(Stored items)
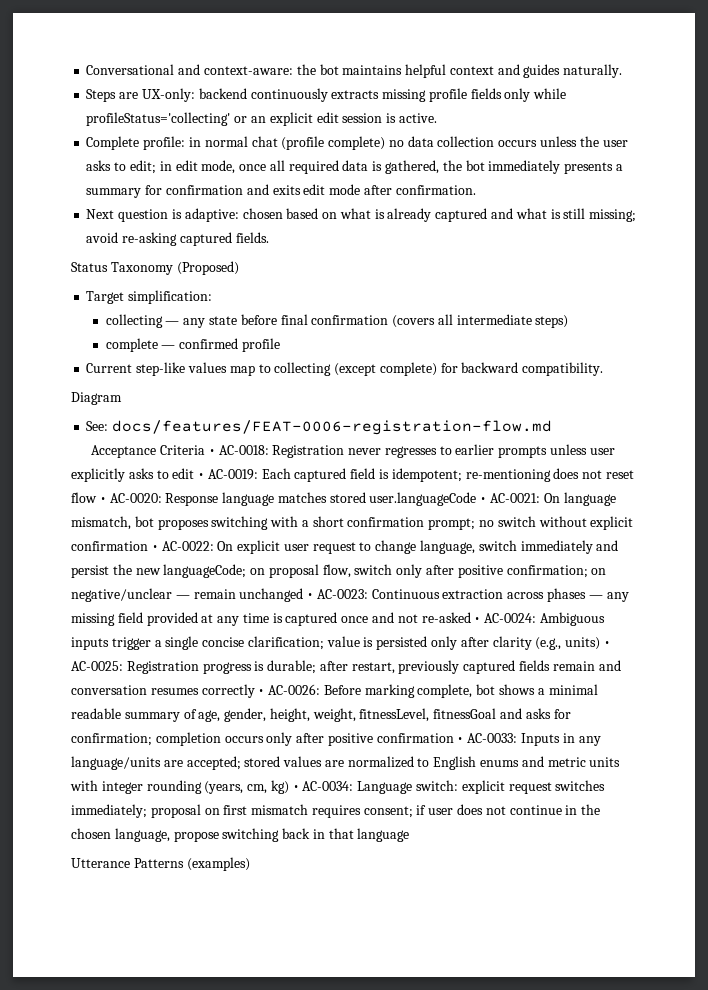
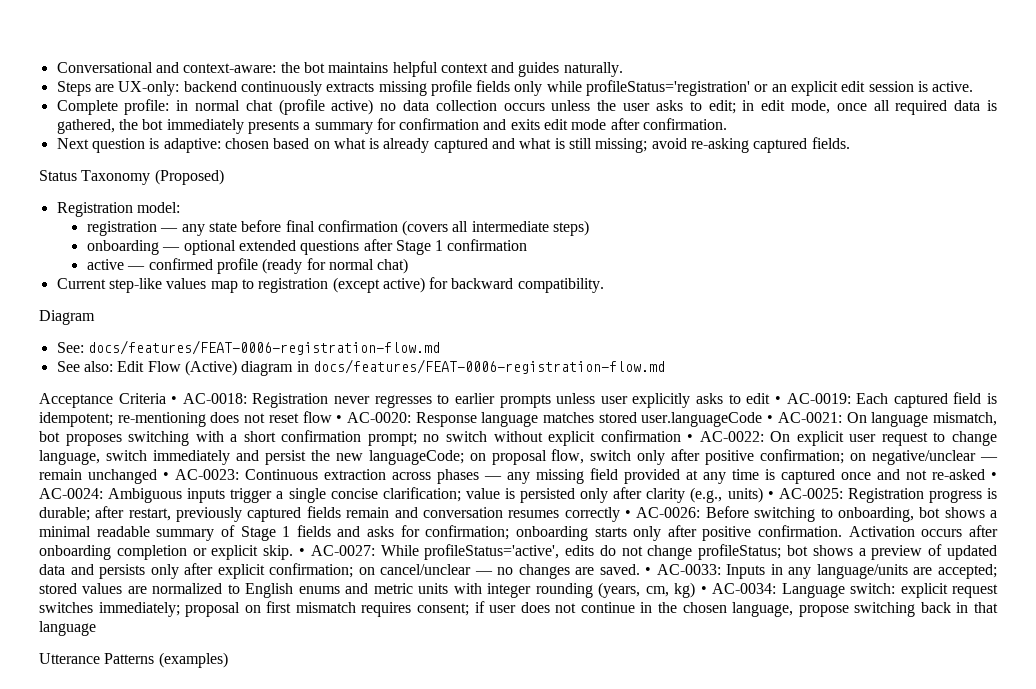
- Steps are UX-only: backend continuously extracts missing profile fields only while profileStatus='collecting' or an explicit edit session is active.
+ Steps are UX-only: backend continuously extracts missing profile fields only while profileStatus='registration' or an explicit edit session is active.
- Complete profile: in normal chat (profile complete) no data collection occurs unless the user asks to edit; in edit mode, once all required data is gathered, the bot immediately presents a summary for confirmation and exits edit mode after confirmation.
+ Complete profile: in normal chat (profile active) no data collection occurs unless the user asks to edit; in edit mode, once all required data is gathered, the bot immediately presents a summary for confirmation and exits edit mode after confirmation.
- Target simplification:
- collecting — any state before final confirmation (covers all intermediate steps)
+ Registration model:
+ registration — any state before final confirmation (covers all intermediate steps)
- complete — confirmed profile
+ onboarding — optional extended questions after Stage 1 confirmation
+ active — confirmed profile (ready for normal chat)
- Current step-like values map to collecting (except complete) for backward compatibility.
+ Current step-like values map to registration (except active) for backward compatibility.
+ See also: Edit Flow (Active) diagram in docs/features/FEAT-0006-registration-flow.md
- Before marking complete, bot shows a minimal readable summary of age, gender, height, weight, fitnessLevel, fitnessGoal and asks for confirmation;
+ Before switching to onboarding, bot shows a minimal readable summary of Stage 1 fields and asks for confirmation;
- completion occurs only after positive confirmation • AC-0033:
+ onboarding starts only after positive confirmation. Activation occurs after onboarding completion or explicit skip. • AC-0027: While profileStatus='active', edits do not change profileStatus; bot shows a preview of updated data and persists only after explicit confirmation; on cancel/unclear — no changes are saved. • AC-0033:

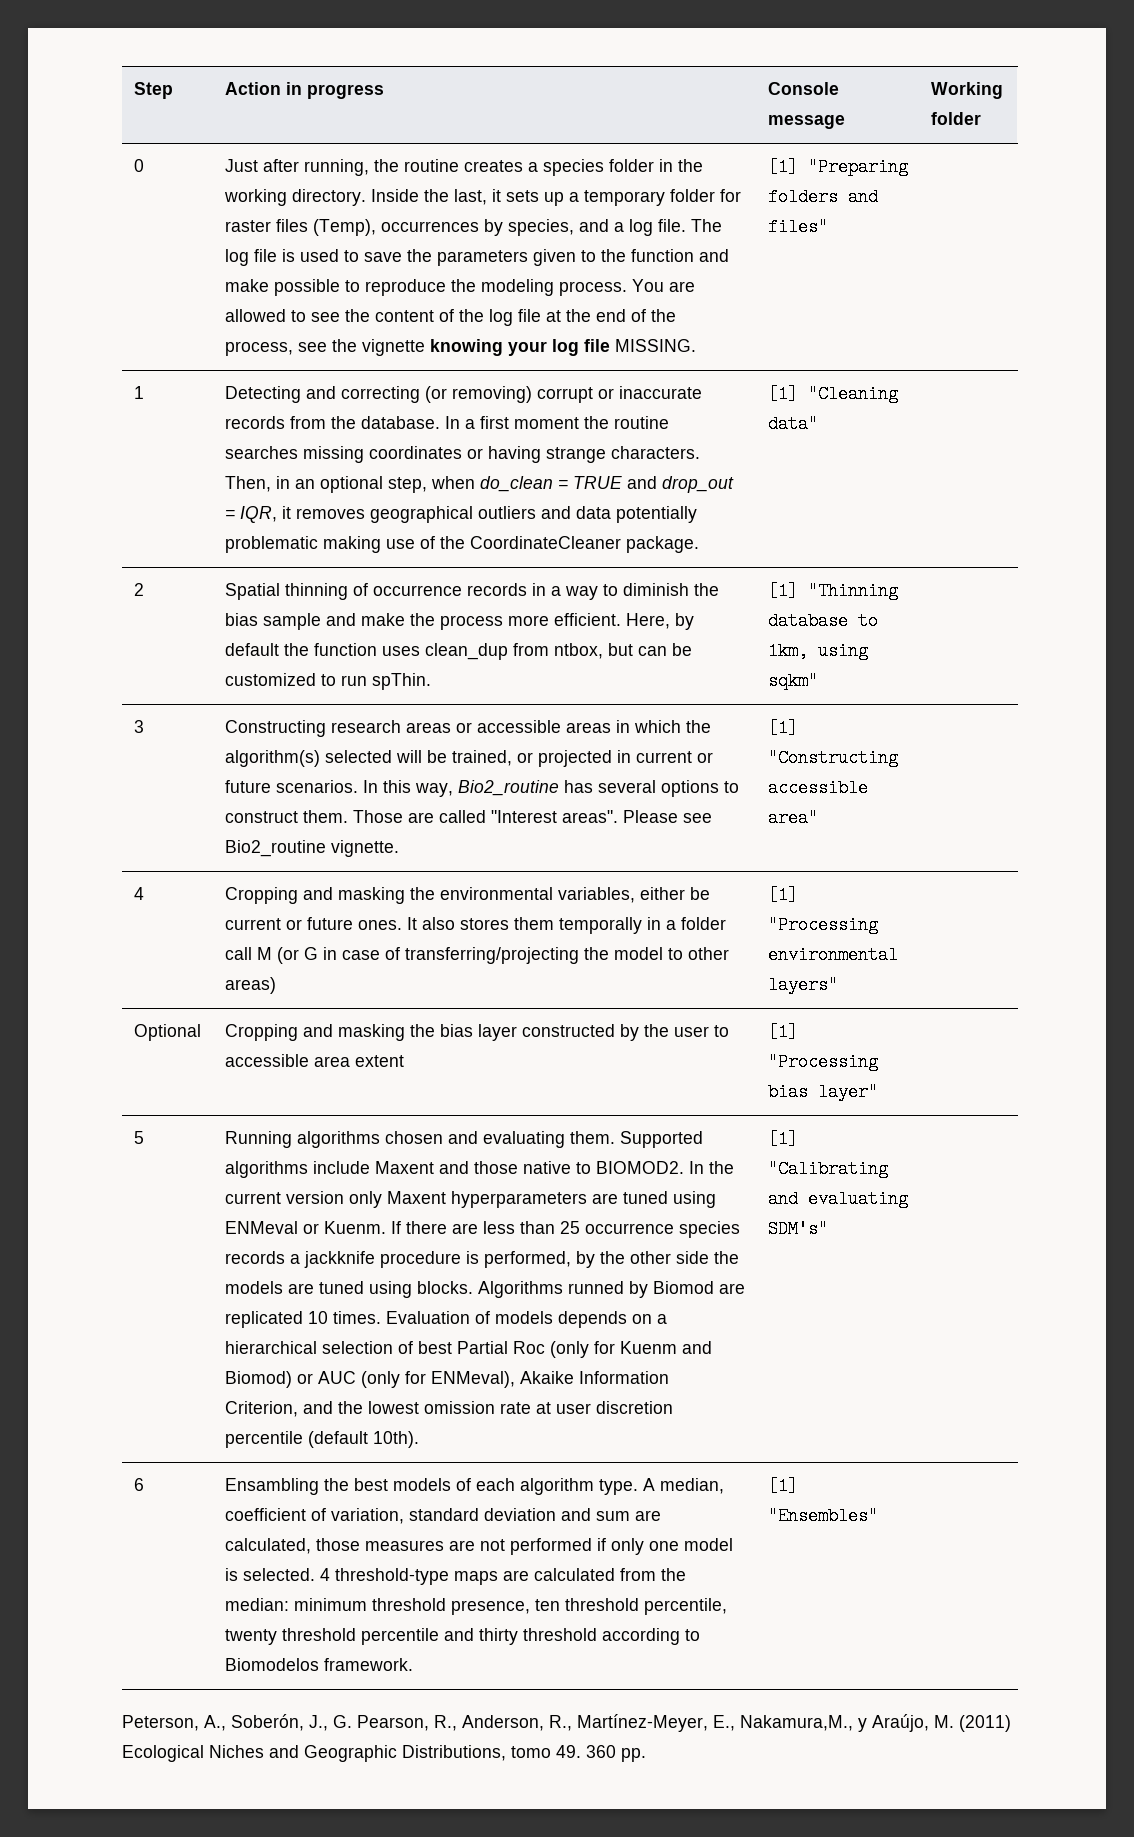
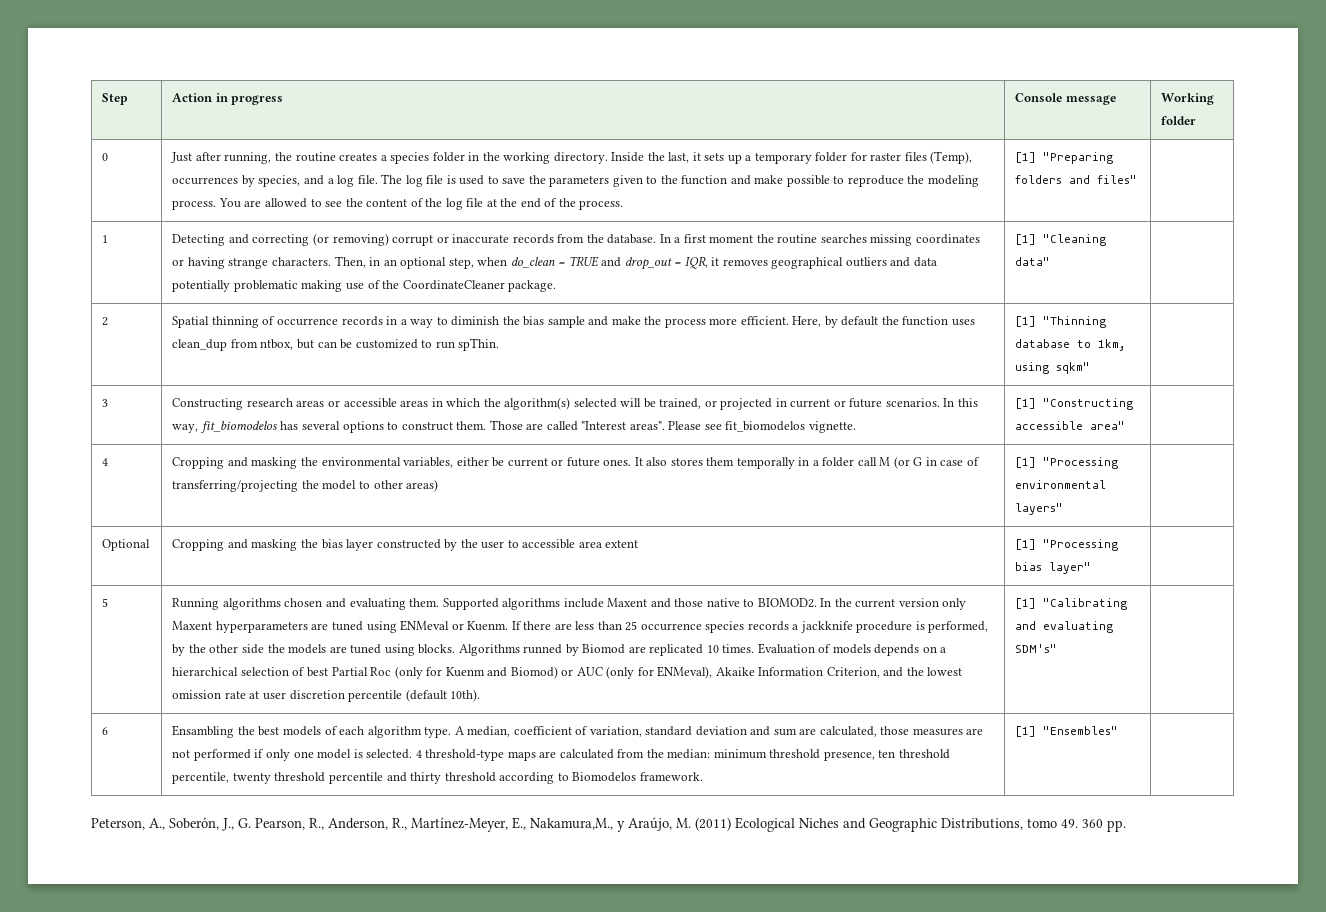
- You are allowed to see the content of the log file at the end of the process, see the vignette knowing your log file MISSING.
+ You are allowed to see the content of the log file at the end of the process.
- In this way, Bio2_routine has several options to construct them.
+ In this way, fit_biomodelos has several options to construct them.
- Please see Bio2_routine vignette.
+ Please see fit_biomodelos vignette.

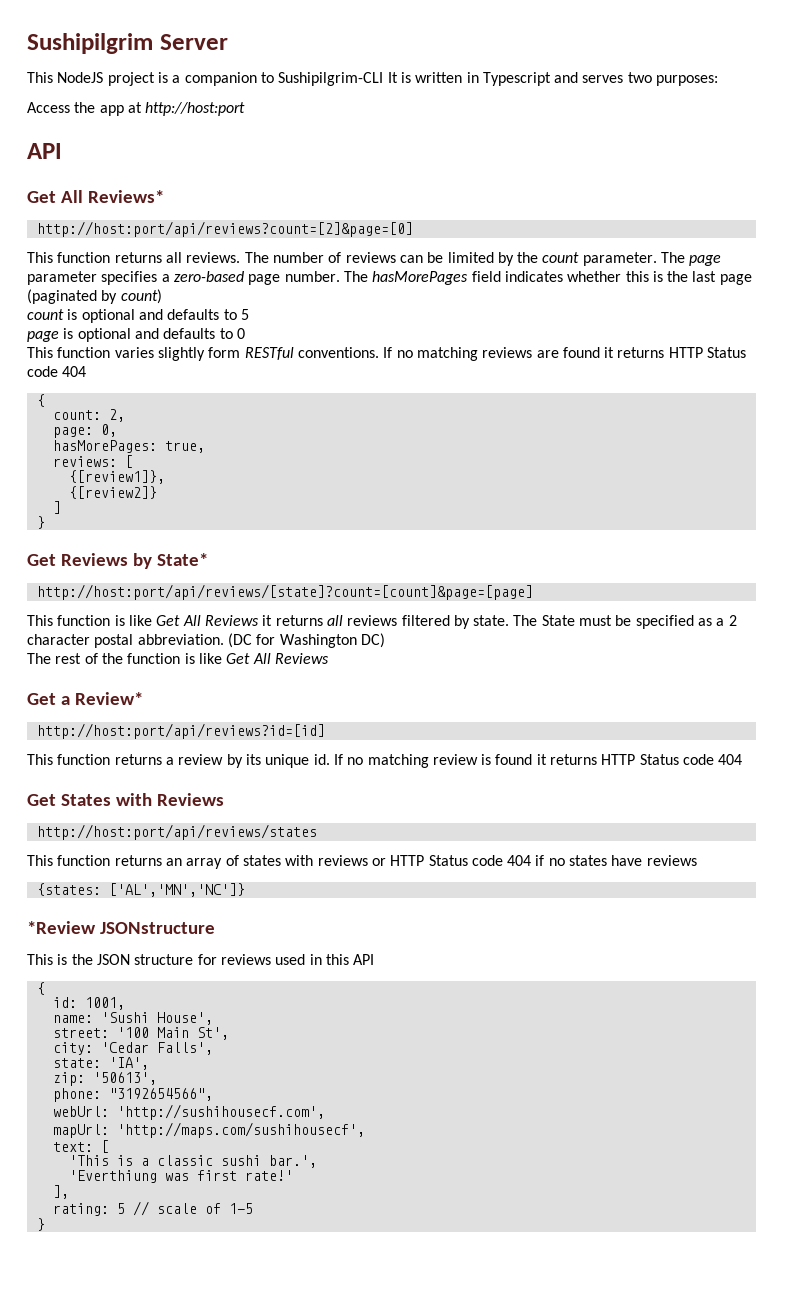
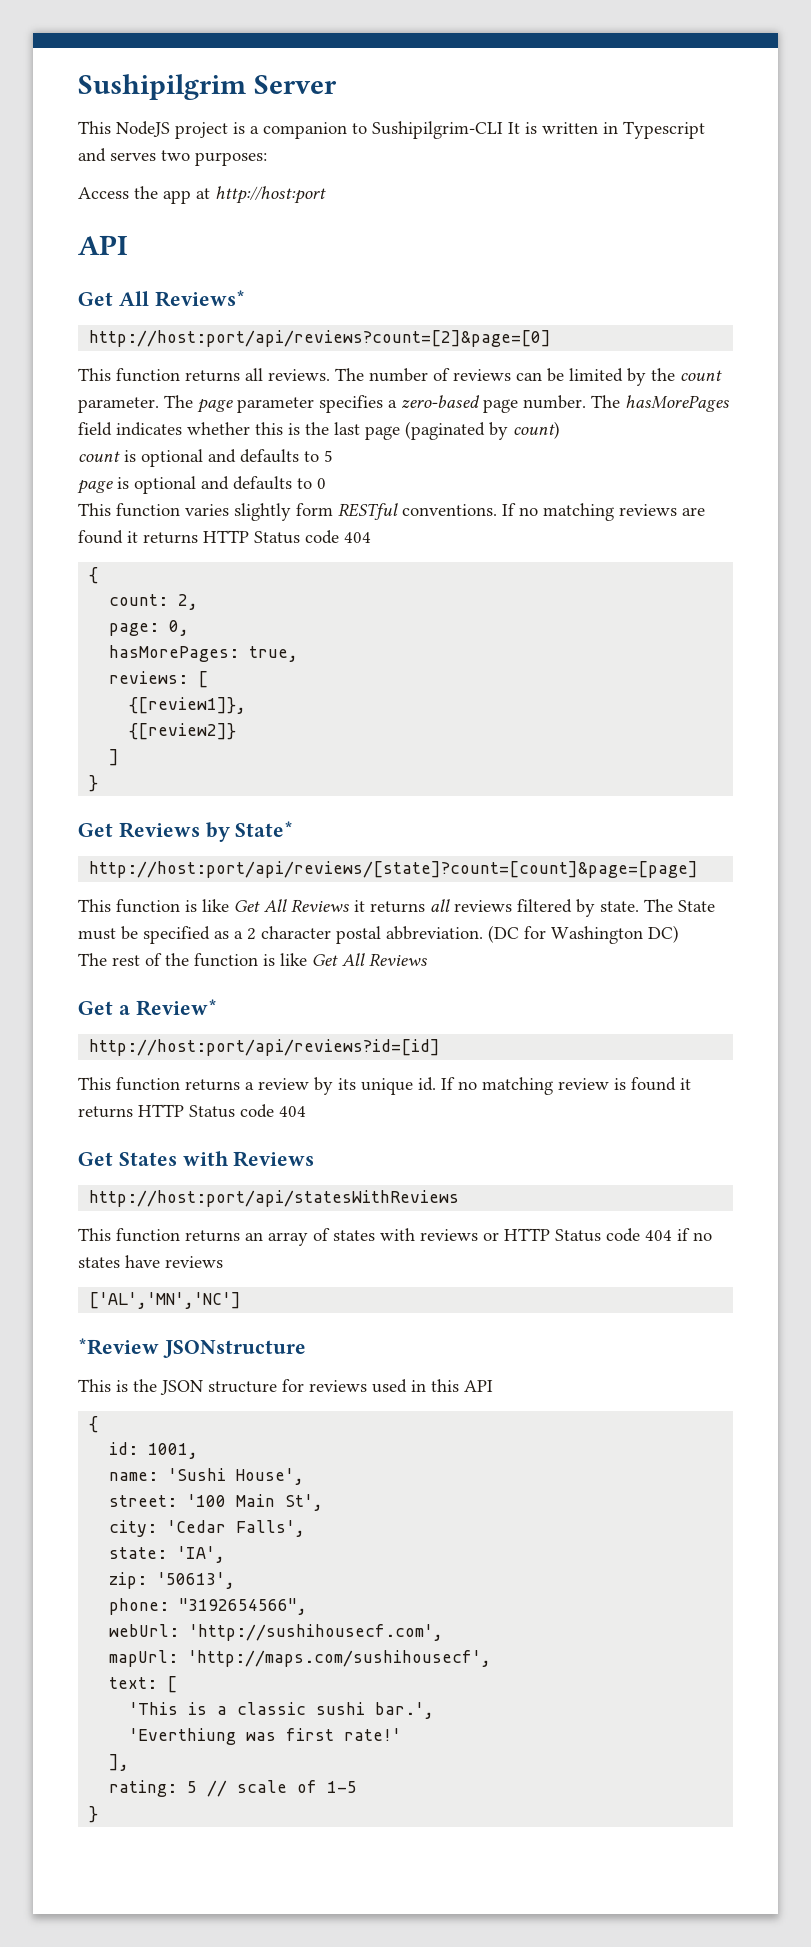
- http://host:port/api/reviews/states
+ http://host:port/api/statesWithReviews
- {states: ['AL','MN','NC']}
+ ['AL','MN','NC']

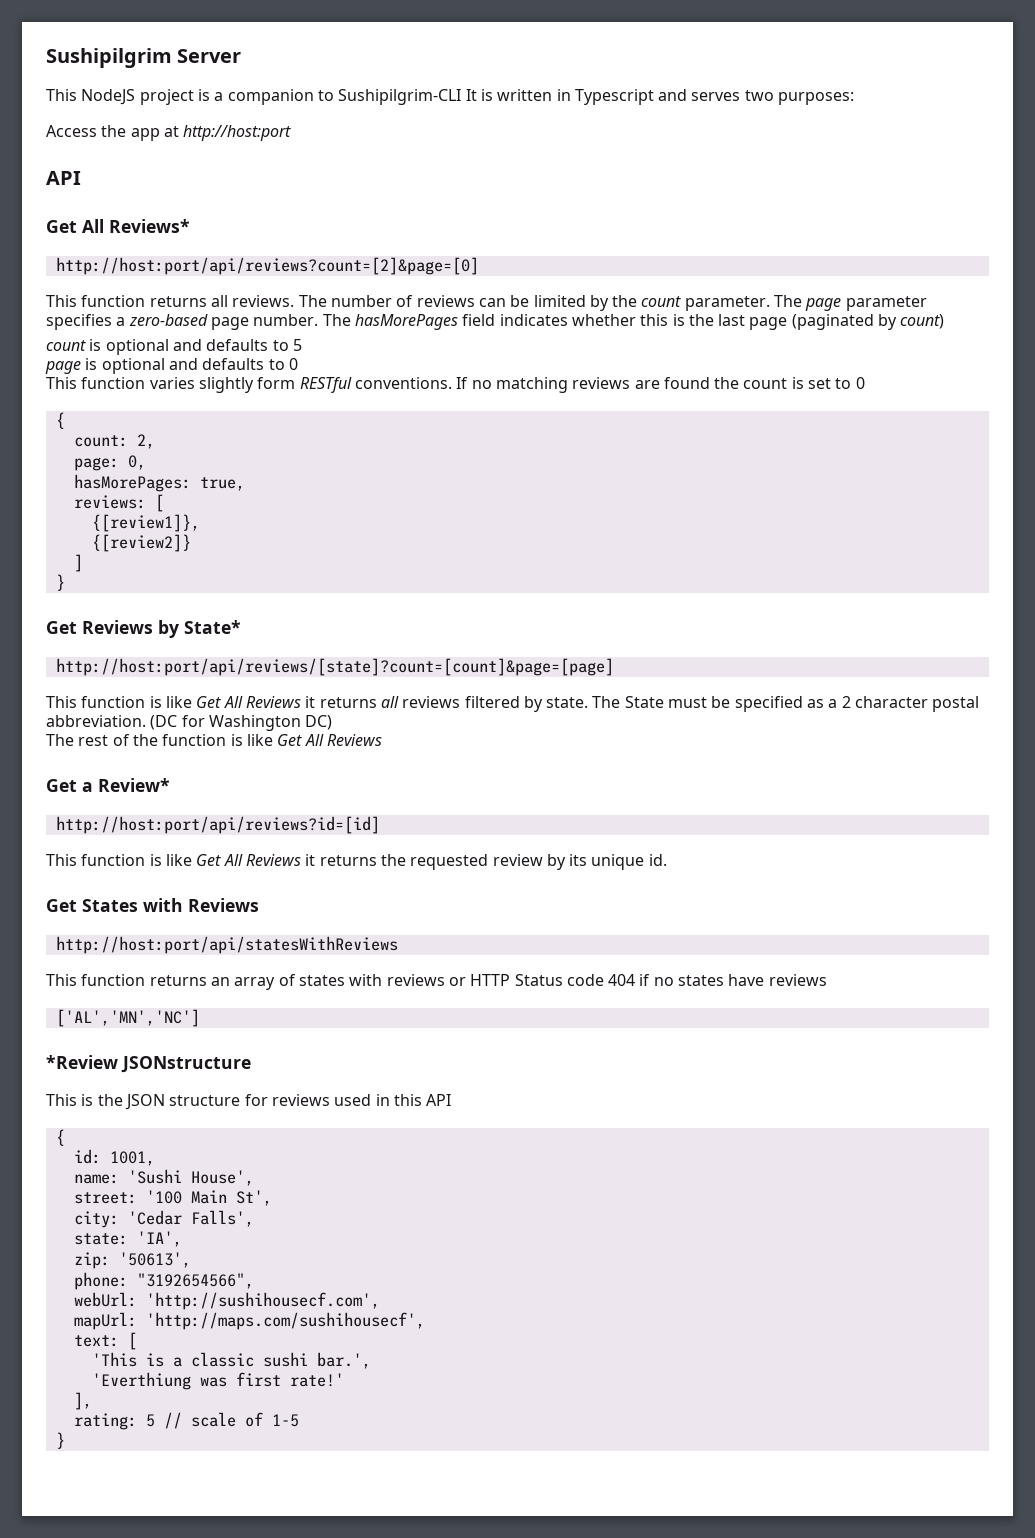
- If no matching reviews are found it returns HTTP Status code 404
+ If no matching reviews are found the count is set to 0
- This function returns a review by its unique id. If no matching review is found it returns HTTP Status code 404
+ This function is like Get All Reviews it returns the requested review by its unique id.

▶ [What you are asked to do]
Go through the entries above and copy every line containing "Current".

▶ [Response for this exercise]
- Current step-like values map to collecting (except complete) for backward compatibility.
+ Current step-like values map to registration (except active) for backward compatibility.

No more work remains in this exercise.